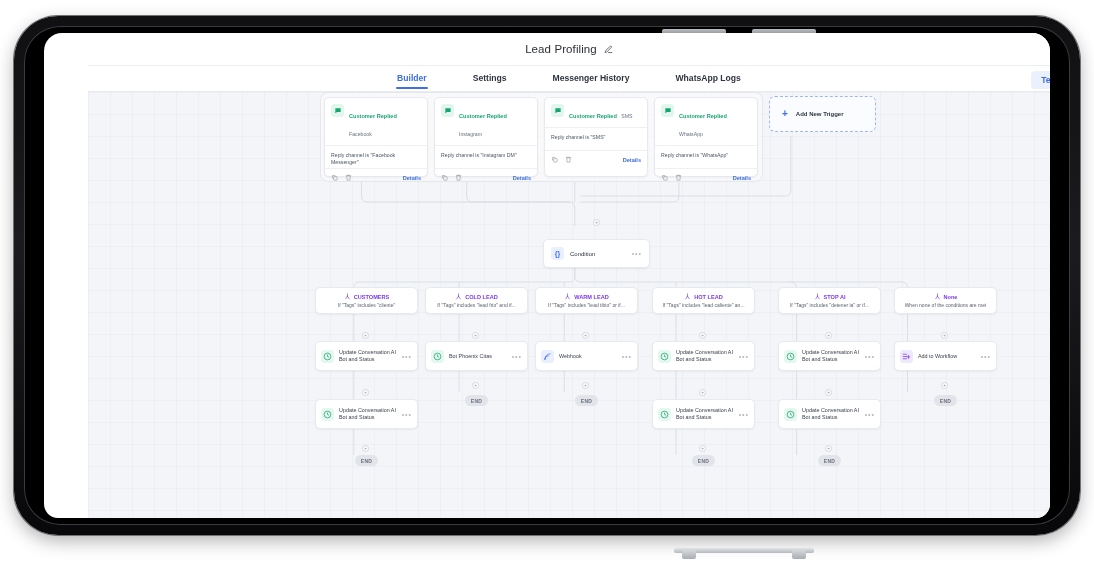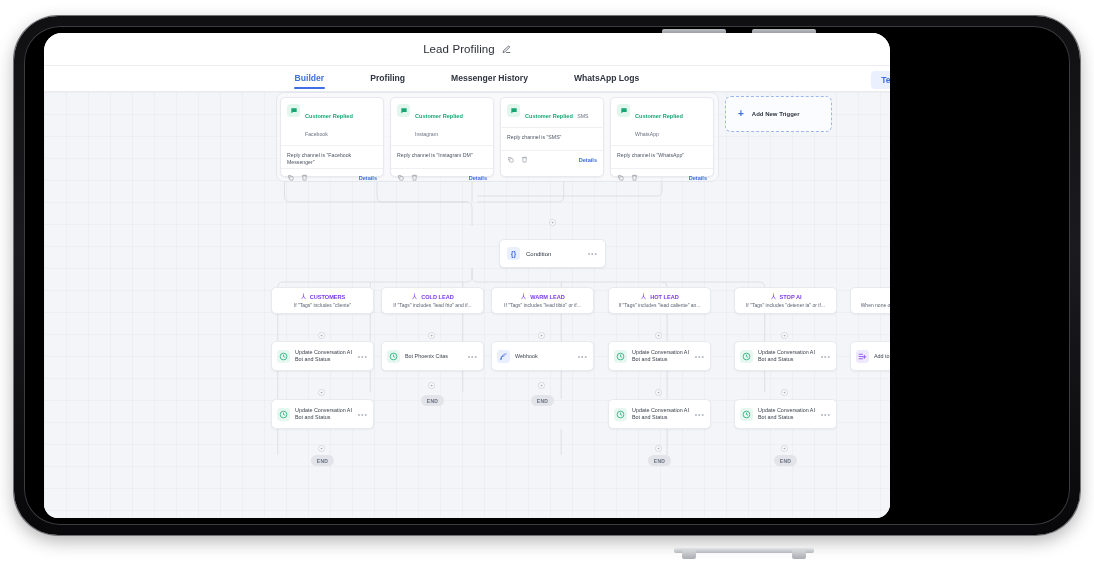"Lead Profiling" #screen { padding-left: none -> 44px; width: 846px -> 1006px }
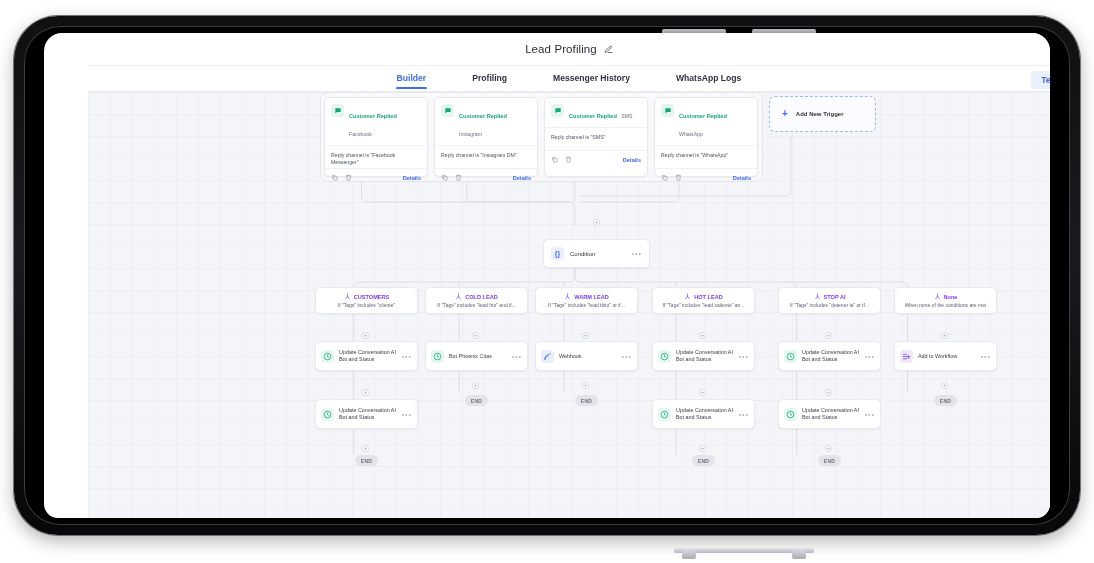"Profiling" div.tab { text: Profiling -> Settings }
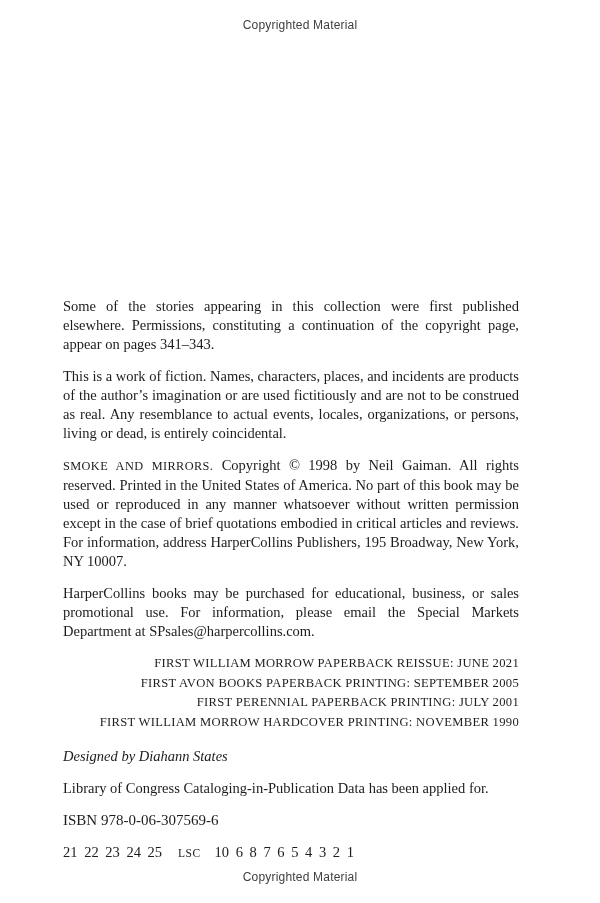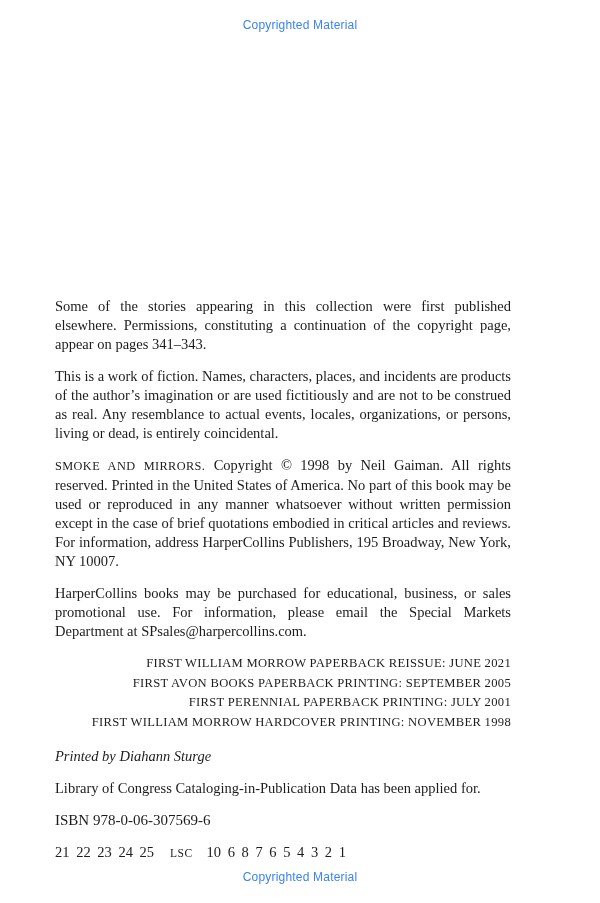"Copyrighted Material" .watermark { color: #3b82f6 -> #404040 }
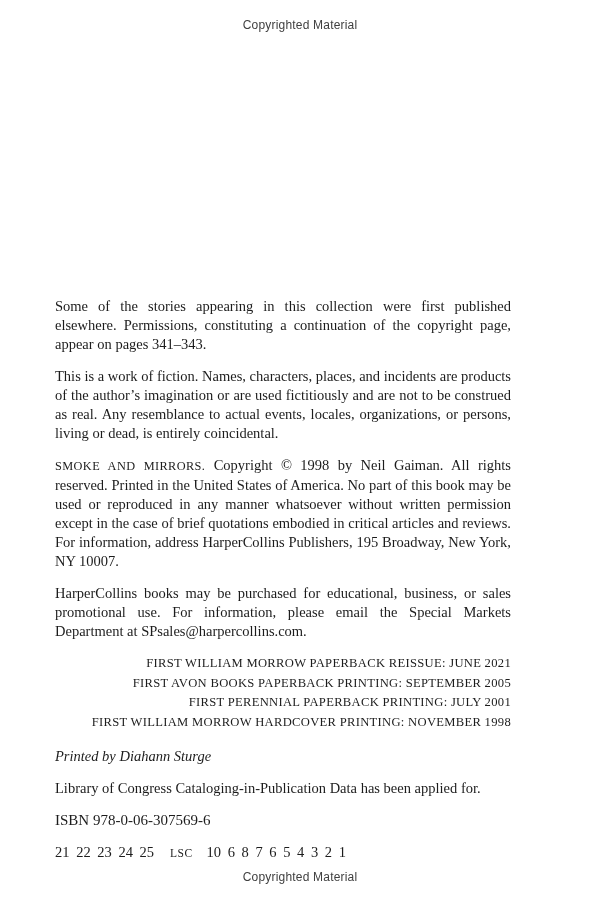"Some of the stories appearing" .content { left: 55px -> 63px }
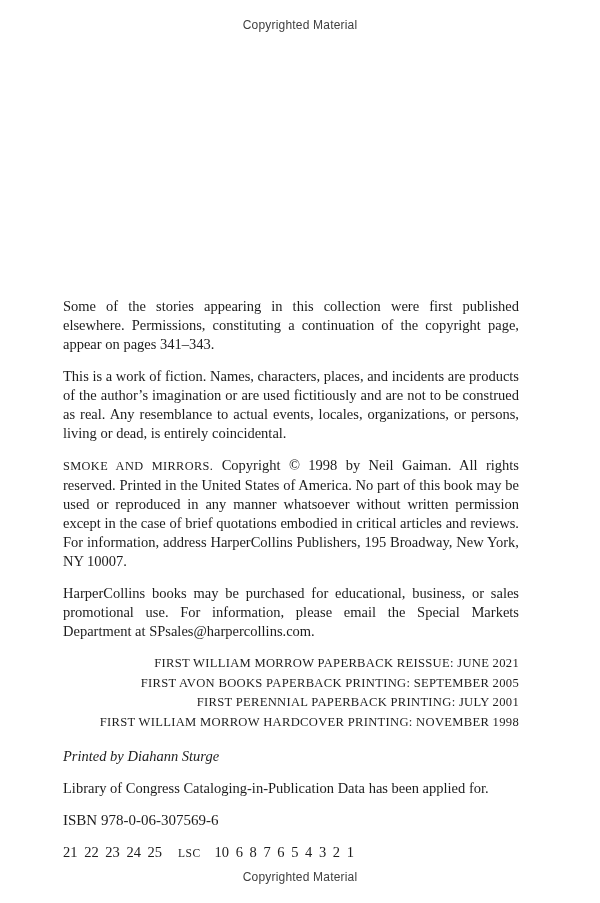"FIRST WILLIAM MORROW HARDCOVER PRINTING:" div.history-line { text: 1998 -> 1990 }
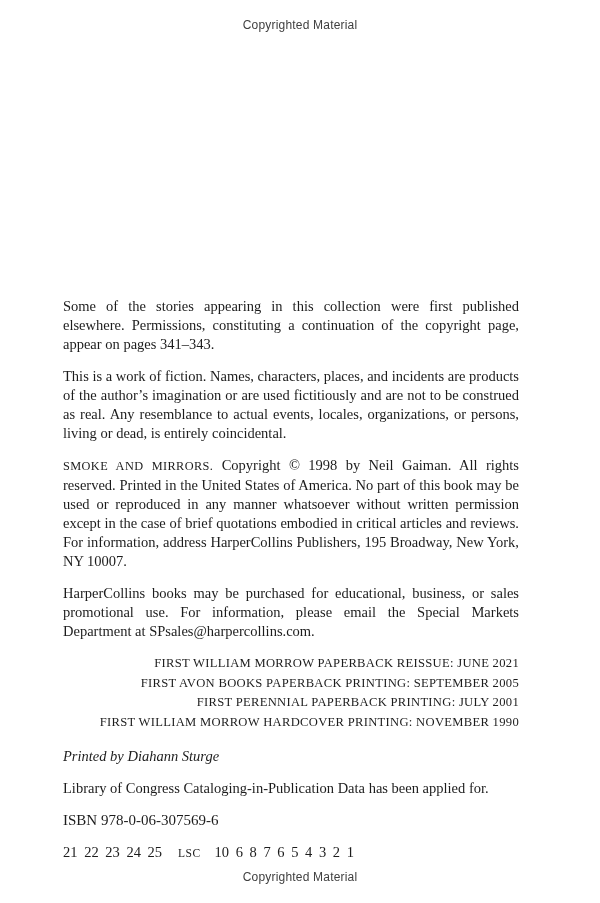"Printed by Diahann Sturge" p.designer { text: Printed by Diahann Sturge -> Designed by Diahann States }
--------
**Problem description**
Leave out the images and write out the listing above exactly.

**Exercise solution**
"Lead Profiling" #screen { padding-left: none -> 44px; width: 846px -> 1006px }
"Profiling" div.tab { text: Profiling -> Settings }
"Copyrighted Material" .watermark { color: #3b82f6 -> #404040 }
"Some of the stories appearing" .content { left: 55px -> 63px }
"FIRST WILLIAM MORROW HARDCOVER PRINTING:" div.history-line { text: 1998 -> 1990 }
"Printed by Diahann Sturge" p.designer { text: Printed by Diahann Sturge -> Designed by Diahann States }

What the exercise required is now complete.